### Supplied data
*** Begin section ***

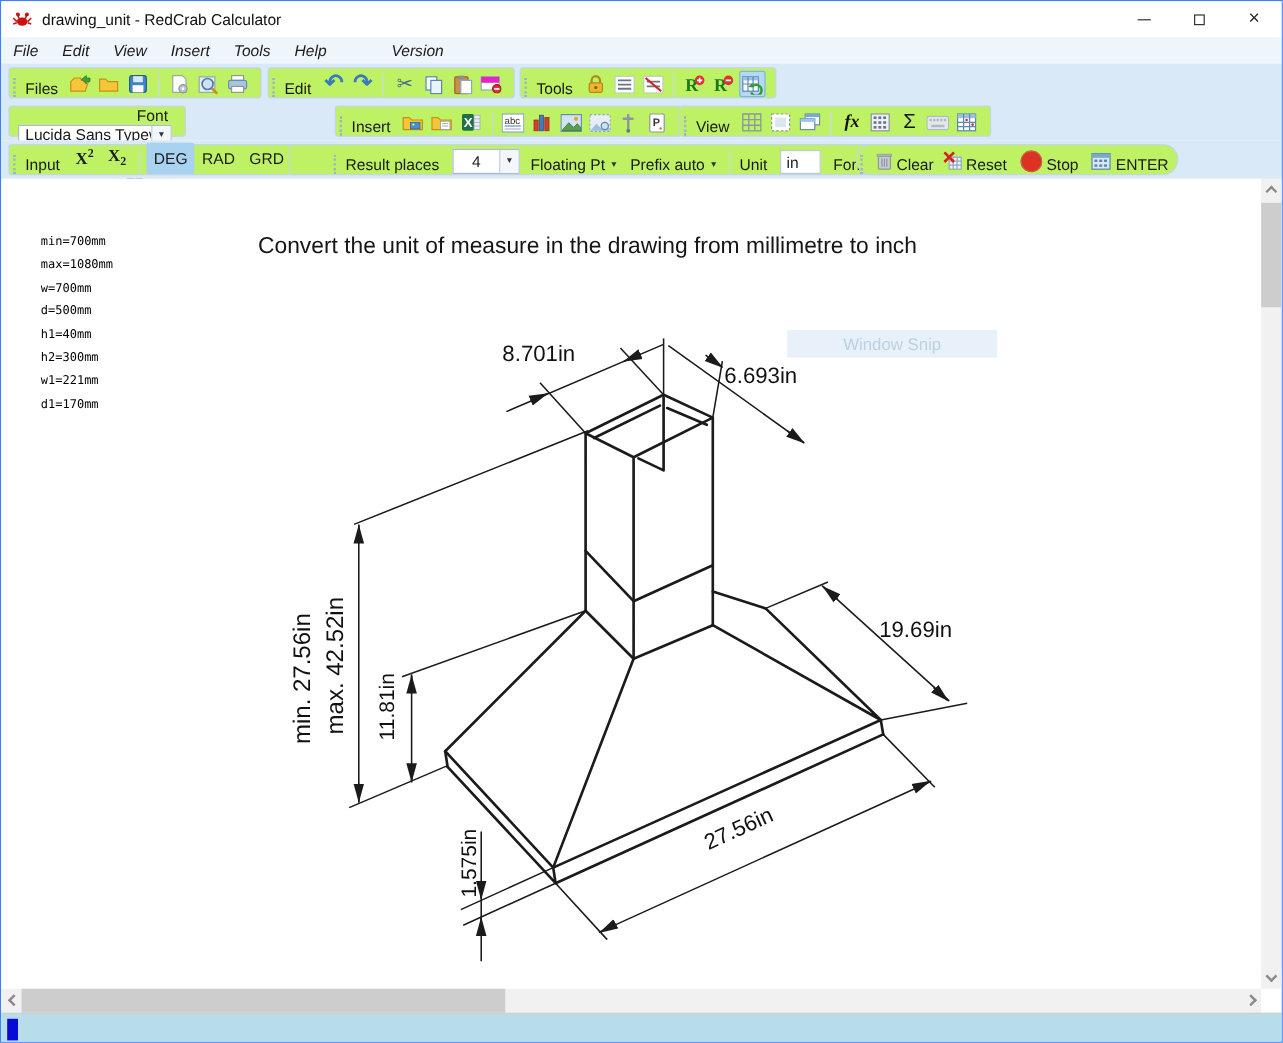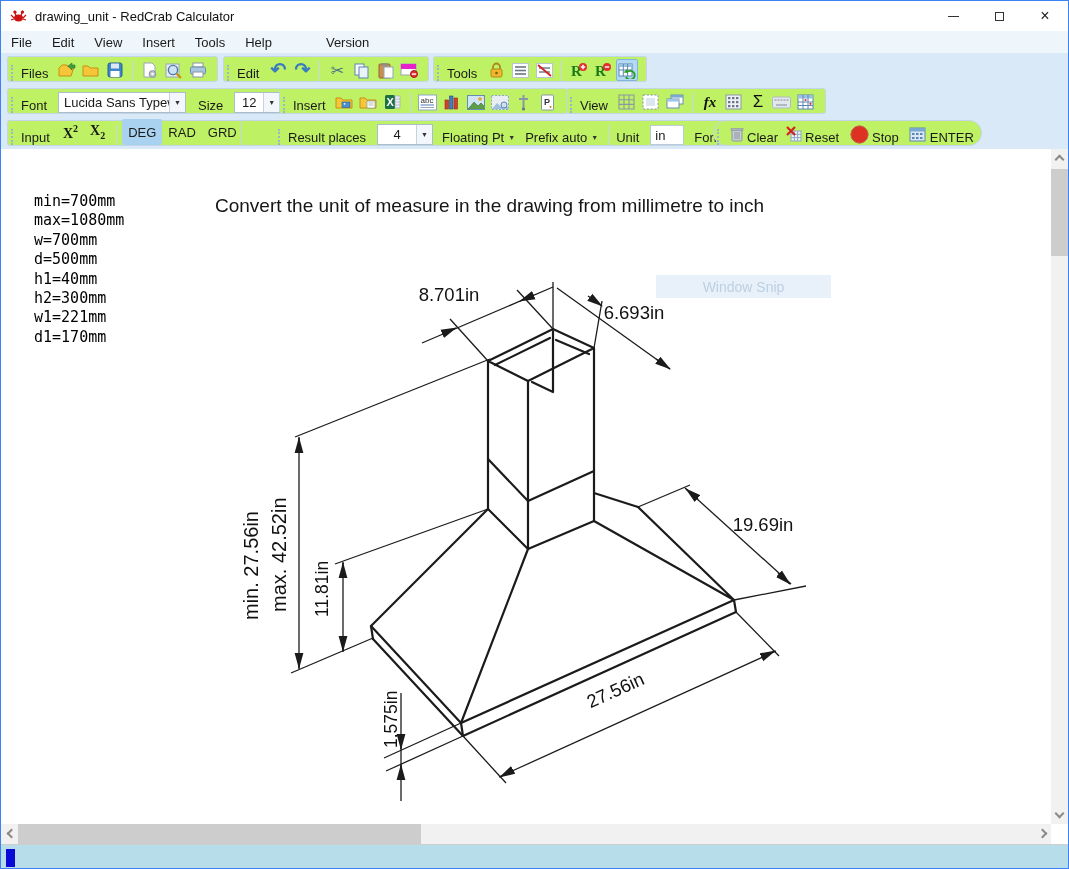--- a/index.html
+++ b/index.html
@@ -18,7 +18,7 @@
 
   
   .menubar { position:absolute; left:0; top:30px; width:100%; height:22px; background:#eef6fc; display:flex; align-items:center; font-size:13px; color:#1a1a1a; }
-  .menu-item { padding:0 10px; }
+  .menu-item { padding:0 10px;font-style:italic; }
   .menu-version { margin-left:34px; }
 
   

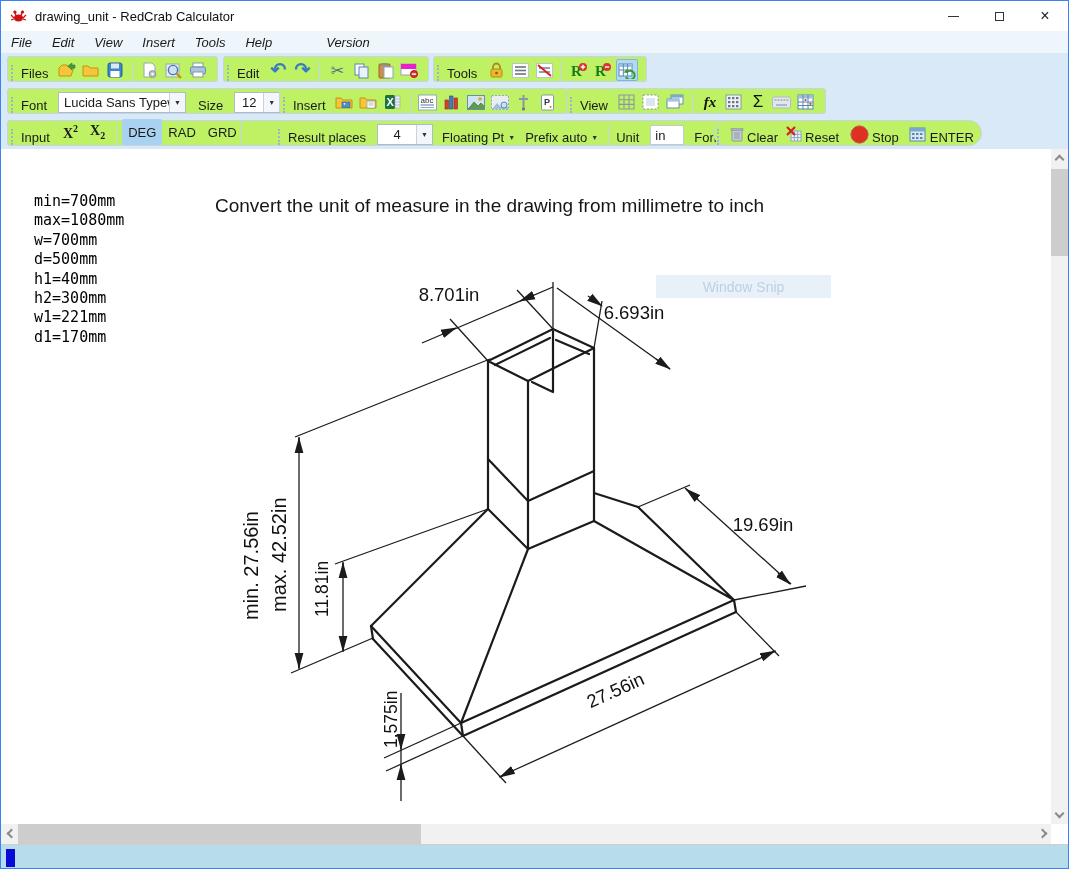--- a/index.html
+++ b/index.html
@@ -239,7 +239,7 @@
   </div>
 
   <div class="tb-row tb-row2">
-    <div class="tb-group" style="left:6px;">
+    <div class="tb-group" style="left:6px;flex-direction:column;">
       <span class="grip"></span>
       <span class="tb-label">Font</span>
       <span class="combo" style="width:128px;">

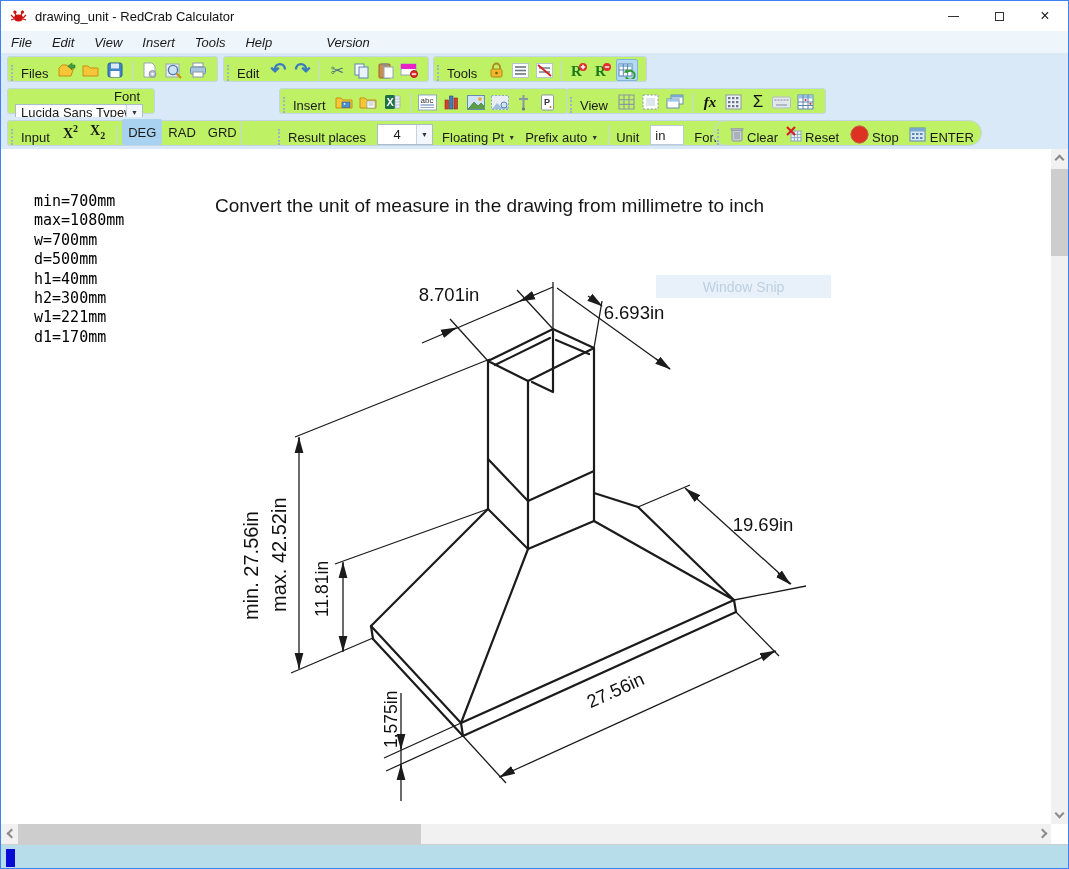--- a/index.html
+++ b/index.html
@@ -47,7 +47,7 @@
 
   
   .canvas { position:absolute; left:0; top:148px; width:1052px; height:675px; background:#fff; overflow:hidden; }
-  .vars { position:absolute; left:33px; top:43px; font-family:"DejaVu Sans Mono",monospace; font-size:15px; line-height:19.4px; color:#000; }
+  .vars { position:absolute; left:33px; top:43px; font-family:"DejaVu Sans Mono",monospace; font-size:10px; line-height:19.4px; color:#000; }
   .heading { position:absolute; left:214px; top:46px; font-size:19px; color:#161616; }
   .snip-ghost { position:absolute; left:655px; top:126px; width:175px; height:23px; background:#e8f1fa; color:#bcd0e2; font-size:14px; display:flex; align-items:center; justify-content:center; }
   .drawing-svg { position:absolute; left:0; top:0; }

*** End section ***

### Work to complete
The line with "position:absolute; left:0; top:148px;" and all lines after it through the end of the data above: write these out exactly and add nothing.

### Exercise result
   .canvas { position:absolute; left:0; top:148px; width:1052px; height:675px; background:#fff; overflow:hidden; }
-  .vars { position:absolute; left:33px; top:43px; font-family:"DejaVu Sans Mono",monospace; font-size:15px; line-height:19.4px; color:#000; }
+  .vars { position:absolute; left:33px; top:43px; font-family:"DejaVu Sans Mono",monospace; font-size:10px; line-height:19.4px; color:#000; }
   .heading { position:absolute; left:214px; top:46px; font-size:19px; color:#161616; }
   .snip-ghost { position:absolute; left:655px; top:126px; width:175px; height:23px; background:#e8f1fa; color:#bcd0e2; font-size:14px; display:flex; align-items:center; justify-content:center; }
   .drawing-svg { position:absolute; left:0; top:0; }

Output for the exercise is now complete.